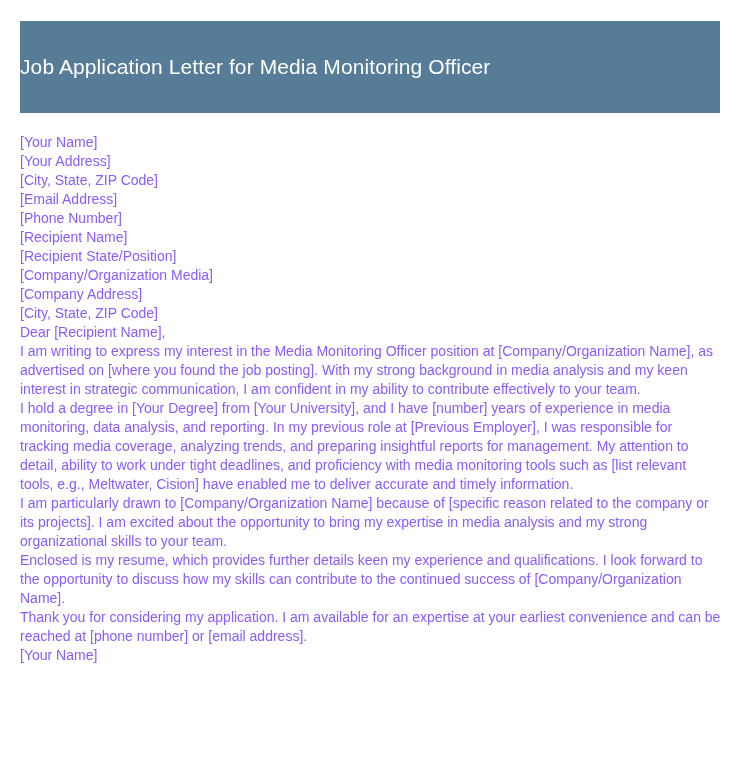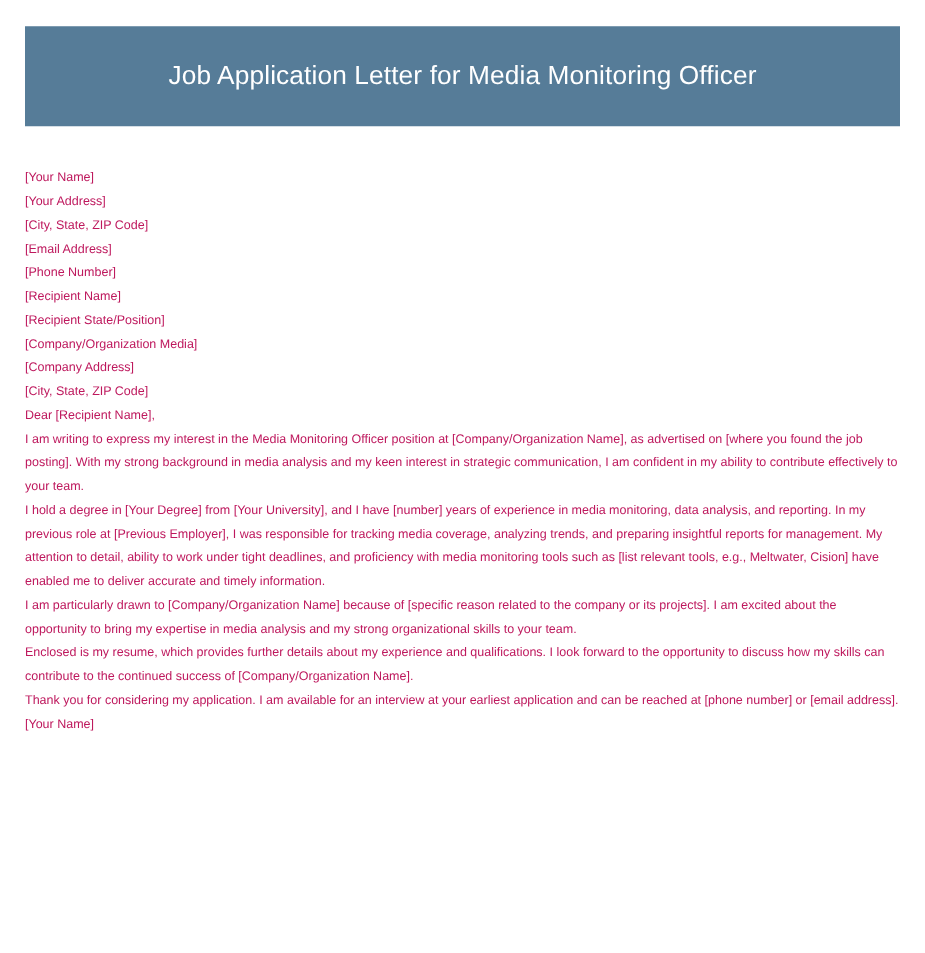--- a/index.html
+++ b/index.html
@@ -19,25 +19,24 @@
     width: 740px;
     height: 762px;
     box-sizing: border-box;
   }
 
   .banner {
     position: absolute;
     left: 20px;
     top: 21px;
     width: 700px;
-    height: 80px;
+    height: 92px;
     background: #567c98;
     display: flex;
     align-items: center;
-    justify-content: center;
     box-sizing: border-box;
   }
 
   .banner-title {
     color: #ffffff;
     font-size: 21px;
     font-weight: 400;
     letter-spacing: 0.1px;
     line-height: 1.2;
     text-align: center;
@@ -46,22 +45,22 @@
 
   .letter-body {
     position: absolute;
     left: 20px;
     top: 133px;
     width: 701px;
     box-sizing: border-box;
   }
 
   .letter-line {
-    color: #be185d;
-    font-size: 10px;
+    color: #8b5cf6;
+    font-size: 14px;
     line-height: 19px;
     text-align: left;
     margin: 0;
     padding: 0;
     word-spacing: 0px;
   }
 </style>
 </head>
 <body>
 
@@ -79,18 +78,18 @@
     <p class="letter-line">[Phone Number]</p>
     <p class="letter-line">[Recipient Name]</p>
     <p class="letter-line">[Recipient State/Position]</p>
     <p class="letter-line">[Company/Organization Media]</p>
     <p class="letter-line">[Company Address]</p>
     <p class="letter-line">[City, State, ZIP Code]</p>
     <p class="letter-line">Dear [Recipient Name],</p>
     <p class="letter-line">I am writing to express my interest in the Media Monitoring Officer position at [Company/Organization Name], as advertised on [where you found the job posting]. With my strong background in media analysis and my keen interest in strategic communication, I am confident in my ability to contribute effectively to your team.</p>
     <p class="letter-line">I hold a degree in [Your Degree] from [Your University], and I have [number] years of experience in media monitoring, data analysis, and reporting. In my previous role at [Previous Employer], I was responsible for tracking media coverage, analyzing trends, and preparing insightful reports for management. My attention to detail, ability to work under tight deadlines, and proficiency with media monitoring tools such as [list relevant tools, e.g., Meltwater, Cision] have enabled me to deliver accurate and timely information.</p>
     <p class="letter-line">I am particularly drawn to [Company/Organization Name] because of [specific reason related to the company or its projects]. I am excited about the opportunity to bring my expertise in media analysis and my strong organizational skills to your team.</p>
-    <p class="letter-line">Enclosed is my resume, which provides further details about my experience and qualifications. I look forward to the opportunity to discuss how my skills can contribute to the continued success of [Company/Organization Name].</p>
-    <p class="letter-line">Thank you for considering my application. I am available for an interview at your earliest application and can be reached at [phone number] or [email address].</p>
+    <p class="letter-line">Enclosed is my resume, which provides further details keen my experience and qualifications. I look forward to the opportunity to discuss how my skills can contribute to the continued success of [Company/Organization Name].</p>
+    <p class="letter-line">Thank you for considering my application. I am available for an expertise at your earliest convenience and can be reached at [phone number] or [email address].</p>
     <p class="letter-line">[Your Name]</p>
   </div>
 
 </div>
 
 </body></html>

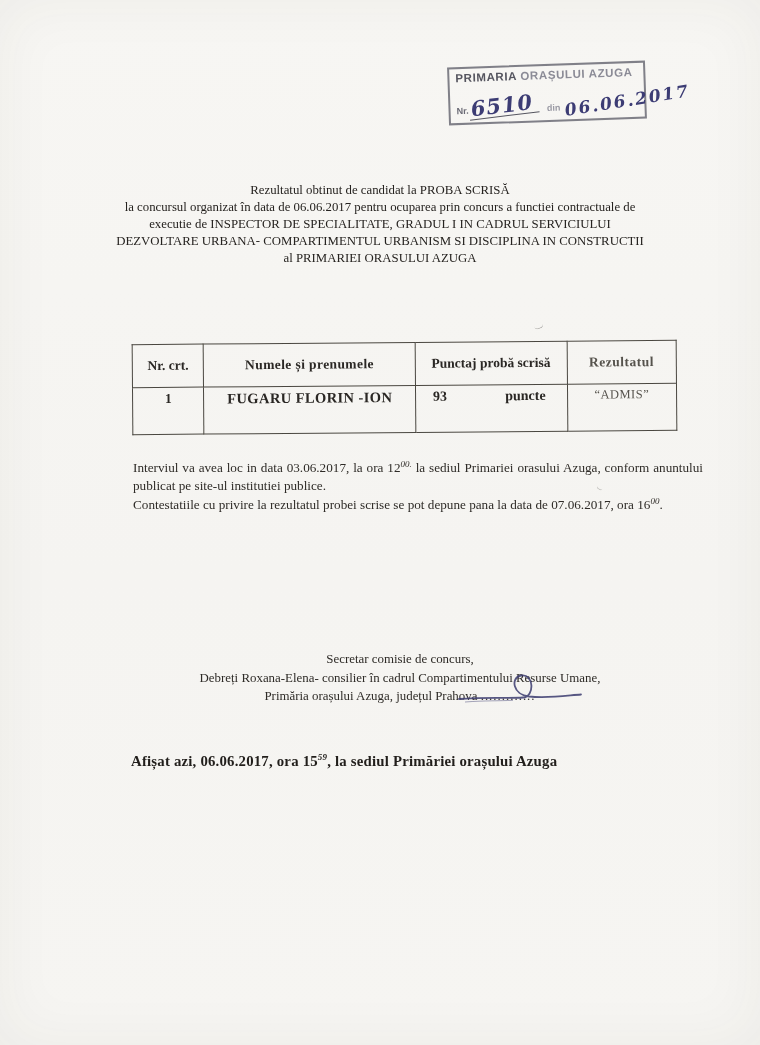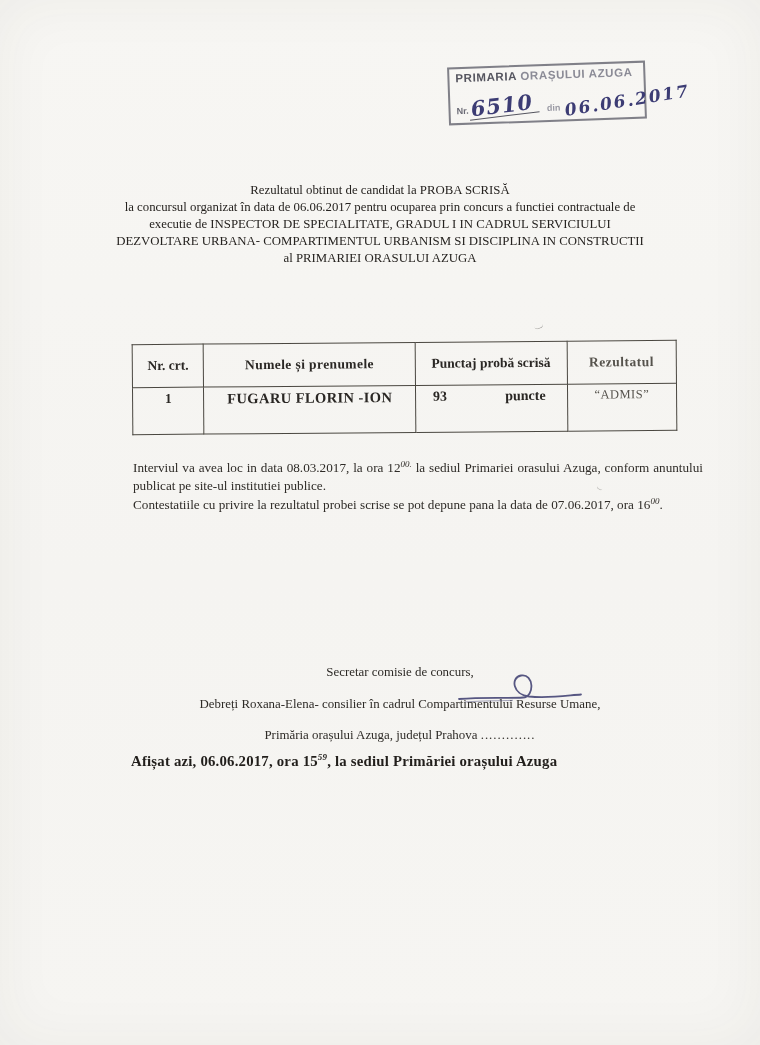--- a/index.html
+++ b/index.html
@@ -44,21 +44,21 @@
     font-weight:bold;font-size:14px;}
   .td-result{width:93px;text-align:center;font-size:12.5px;color:#56534d;letter-spacing:0.5px;}
   
   .para{position:absolute;left:133px;top:459px;width:570px;font-size:13.2px;
     line-height:18.3px;text-align:justify;}
   .para p{margin:0;}
   sup{font-size:9px;line-height:0;font-style:italic;}
   
   .sig{position:absolute;left:100px;top:650px;width:600px;text-align:center;
     font-size:12.9px;line-height:18.6px;}
-  .sig-line{display:block;margin-top:13px;}
+  .sig-line{display:block;}
   .sig-dots{letter-spacing:1px;color:#3a3733;}
   .autograph{position:absolute;left:455px;top:662px;width:130px;height:46px;}
   
   .footer{position:absolute;left:131px;top:753px;font-size:14.8px;font-weight:bold;
     color:#211e1b;letter-spacing:0.2px;}
   
   .speck{position:absolute;border-bottom:1.3px solid rgba(110,108,104,0.55);border-radius:60%;}
   .speck1{left:534px;top:322px;width:9px;height:6px;transform:rotate(-18deg);}
   .speck2{left:597px;top:485px;width:6px;height:4px;opacity:0.6;transform:rotate(30deg);}
 </style>
@@ -103,21 +103,21 @@
           <span>93</span>
           <span>puncte</span>
         </div>
       </td>
       <td class="td-result">“ADMIS”</td>
     </tr>
   </tbody>
     </table>
 
   <div class="para">
-    <p><span>Interviul va avea loc in data 08.03.2017, la ora 12</span><sup>00.</sup><span> la sediul Primariei orasului Azuga, conform anuntului publicat pe site-ul institutiei publice.</span></p>
+    <p><span>Interviul va avea loc in data 03.06.2017, la ora 12</span><sup>00.</sup><span> la sediul Primariei orasului Azuga, conform anuntului publicat pe site-ul institutiei publice.</span></p>
     <p><span>Contestatiile cu privire la rezultatul probei scrise se pot depune pana la data de 07.06.2017, ora 16</span><sup>00</sup><span>.</span></p>
   </div>
 
   <div class="sig">
     <span class="sig-line">Secretar comisie de concurs,</span>
     <span class="sig-line">Debreți Roxana-Elena- consilier în cadrul Compartimentului Resurse Umane,</span>
     <span class="sig-line"><span>Primăria orașului Azuga, județul Prahova </span><span class="sig-dots">.............</span></span>
   </div>
 
   <svg class="autograph" viewBox="0 0 130 46">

++++++++

Extract, from the listing above, every line where the string "color" occurs.

     color: #ffffff;
-    color: #be185d;
+    color: #8b5cf6;
   .td-result{width:93px;text-align:center;font-size:12.5px;color:#56534d;letter-spacing:0.5px;}
   .sig-dots{letter-spacing:1px;color:#3a3733;}
     color:#211e1b;letter-spacing:0.2px;}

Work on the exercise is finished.